== What the exercise asks ==
Once the images are set aside, write out the rest of the records exactly.

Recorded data
+---+

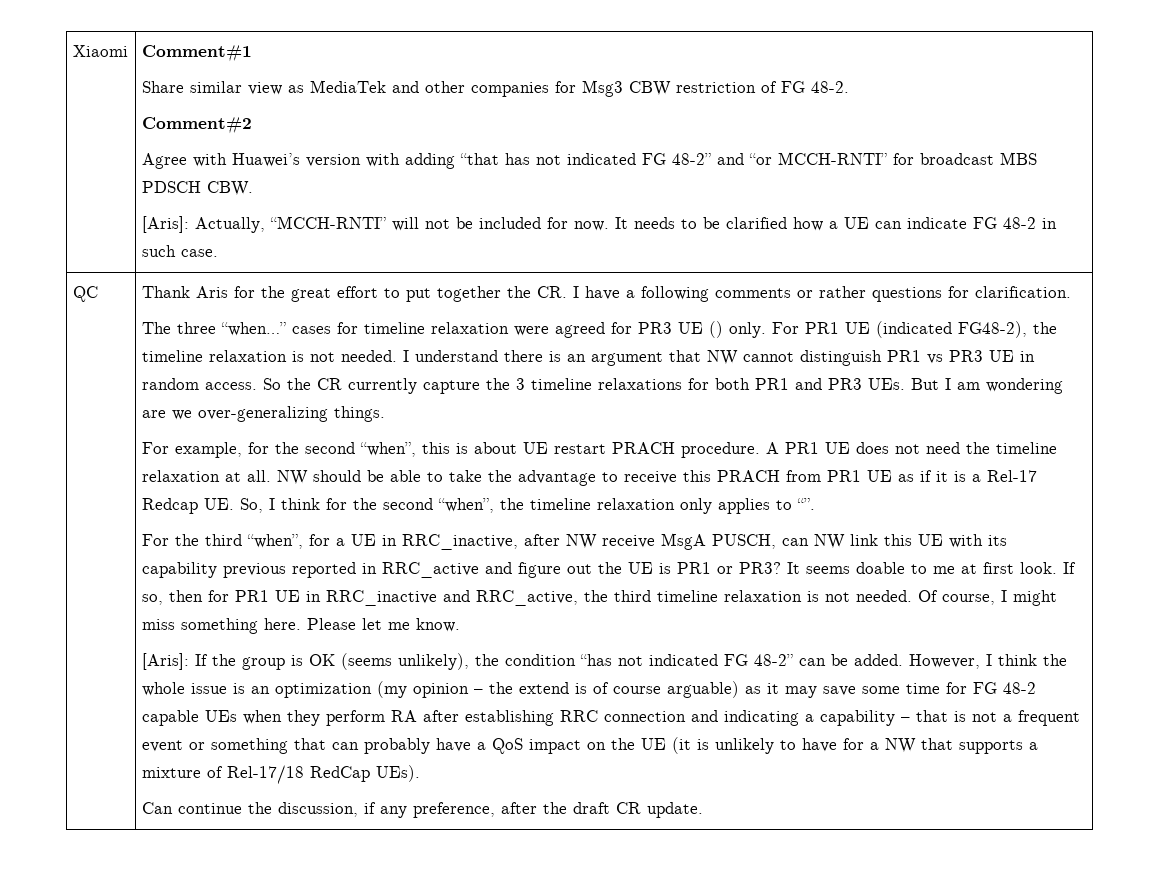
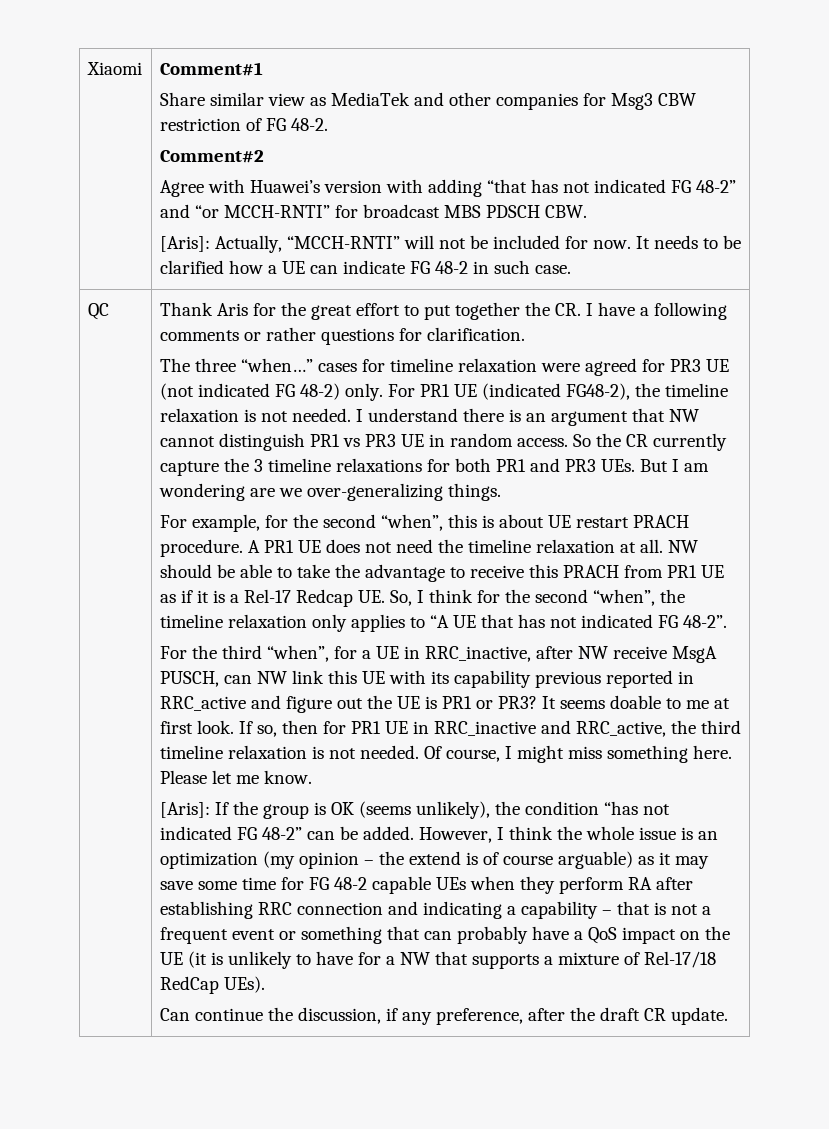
- The three “when…” cases for timeline relaxation were agreed for PR3 UE () only.
+ The three “when…” cases for timeline relaxation were agreed for PR3 UE (not indicated FG 48-2) only.
- NW should be able to take the advantage to receive this PRACH from PR1 UE as if it is a Rel-17 Redcap UE. So, I think for the second “when”, the timeline relaxation only applies to “”.
+ NW should be able to take the advantage to receive this PRACH from PR1 UE as if it is a Rel-17 Redcap UE. So, I think for the second “when”, the timeline relaxation only applies to “A UE that has not indicated FG 48-2”.

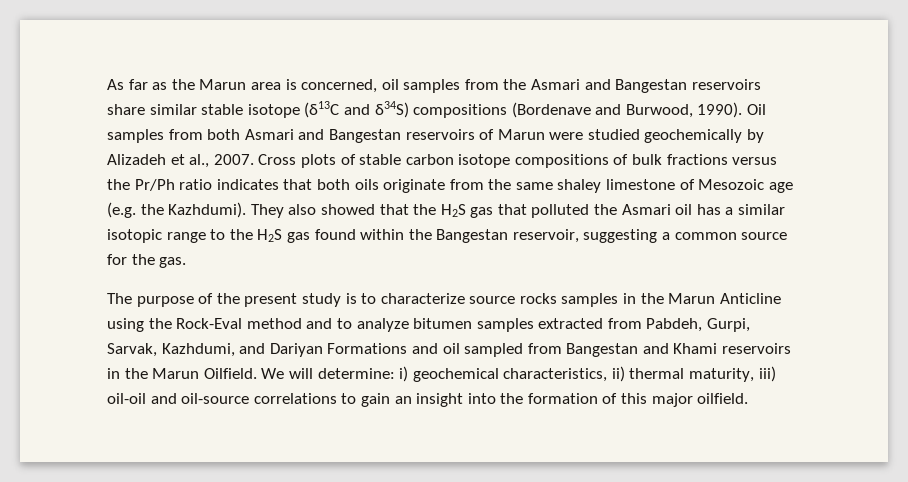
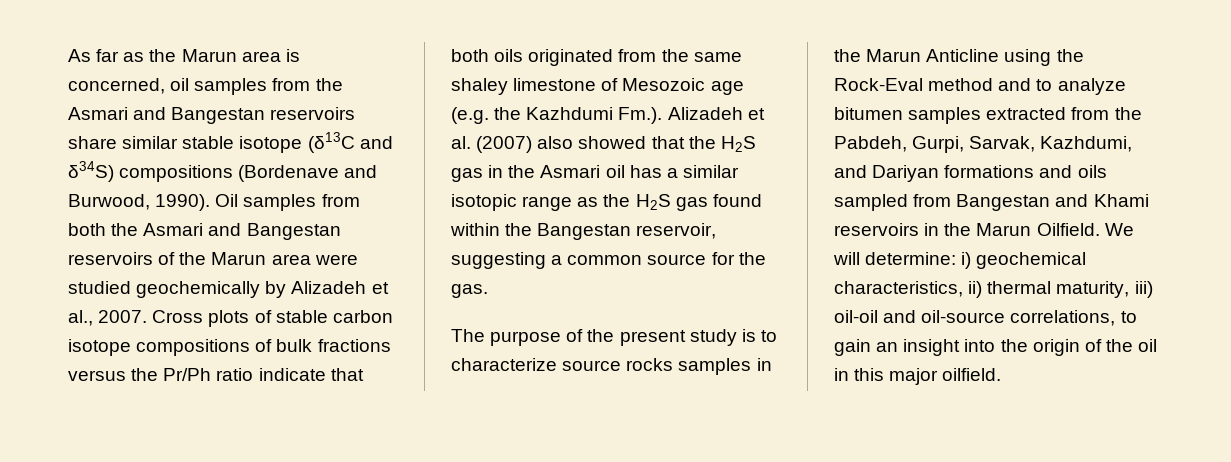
- Oil samples from both Asmari and Bangestan reservoirs of Marun were studied geochemically by Alizadeh et al., 2007.
+ Oil samples from both the Asmari and Bangestan reservoirs of the Marun area were studied geochemically by Alizadeh et al., 2007.
- Cross plots of stable carbon isotope compositions of bulk fractions versus the Pr/Ph ratio indicates that both oils originate from the same shaley limestone of Mesozoic age (e.g. the Kazhdumi). They also showed that the H2S gas that polluted the Asmari oil has a similar isotopic range to the H2S gas found within the Bangestan reservoir, suggesting a common source for the gas.
+ Cross plots of stable carbon isotope compositions of bulk fractions versus the Pr/Ph ratio indicate that both oils originated from the same shaley limestone of Mesozoic age (e.g. the Kazhdumi Fm.). Alizadeh et al. (2007) also showed that the H2S gas in the Asmari oil has a similar isotopic range as the H2S gas found within the Bangestan reservoir, suggesting a common source for the gas.
- The purpose of the present study is to characterize source rocks samples in the Marun Anticline using the Rock-Eval method and to analyze bitumen samples extracted from Pabdeh, Gurpi, Sarvak, Kazhdumi, and Dariyan Formations and oil sampled from Bangestan and Khami reservoirs in the Marun Oilfield.
+ The purpose of the present study is to characterize source rocks samples in the Marun Anticline using the Rock-Eval method and to analyze bitumen samples extracted from the Pabdeh, Gurpi, Sarvak, Kazhdumi, and Dariyan formations and oils sampled from Bangestan and Khami reservoirs in the Marun Oilfield.
- We will determine: i) geochemical characteristics, ii) thermal maturity, iii) oil-oil and oil-source correlations to gain an insight into the formation of this major oilfield.
+ We will determine: i) geochemical characteristics, ii) thermal maturity, iii) oil-oil and oil-source correlations, to gain an insight into the origin of the oil in this major oilfield.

+---+

== Task response ==
- The three “when…” cases for timeline relaxation were agreed for PR3 UE () only.
+ The three “when…” cases for timeline relaxation were agreed for PR3 UE (not indicated FG 48-2) only.
- NW should be able to take the advantage to receive this PRACH from PR1 UE as if it is a Rel-17 Redcap UE. So, I think for the second “when”, the timeline relaxation only applies to “”.
+ NW should be able to take the advantage to receive this PRACH from PR1 UE as if it is a Rel-17 Redcap UE. So, I think for the second “when”, the timeline relaxation only applies to “A UE that has not indicated FG 48-2”.

- Oil samples from both Asmari and Bangestan reservoirs of Marun were studied geochemically by Alizadeh et al., 2007.
+ Oil samples from both the Asmari and Bangestan reservoirs of the Marun area were studied geochemically by Alizadeh et al., 2007.
- Cross plots of stable carbon isotope compositions of bulk fractions versus the Pr/Ph ratio indicates that both oils originate from the same shaley limestone of Mesozoic age (e.g. the Kazhdumi). They also showed that the H2S gas that polluted the Asmari oil has a similar isotopic range to the H2S gas found within the Bangestan reservoir, suggesting a common source for the gas.
+ Cross plots of stable carbon isotope compositions of bulk fractions versus the Pr/Ph ratio indicate that both oils originated from the same shaley limestone of Mesozoic age (e.g. the Kazhdumi Fm.). Alizadeh et al. (2007) also showed that the H2S gas in the Asmari oil has a similar isotopic range as the H2S gas found within the Bangestan reservoir, suggesting a common source for the gas.
- The purpose of the present study is to characterize source rocks samples in the Marun Anticline using the Rock-Eval method and to analyze bitumen samples extracted from Pabdeh, Gurpi, Sarvak, Kazhdumi, and Dariyan Formations and oil sampled from Bangestan and Khami reservoirs in the Marun Oilfield.
+ The purpose of the present study is to characterize source rocks samples in the Marun Anticline using the Rock-Eval method and to analyze bitumen samples extracted from the Pabdeh, Gurpi, Sarvak, Kazhdumi, and Dariyan formations and oils sampled from Bangestan and Khami reservoirs in the Marun Oilfield.
- We will determine: i) geochemical characteristics, ii) thermal maturity, iii) oil-oil and oil-source correlations to gain an insight into the formation of this major oilfield.
+ We will determine: i) geochemical characteristics, ii) thermal maturity, iii) oil-oil and oil-source correlations, to gain an insight into the origin of the oil in this major oilfield.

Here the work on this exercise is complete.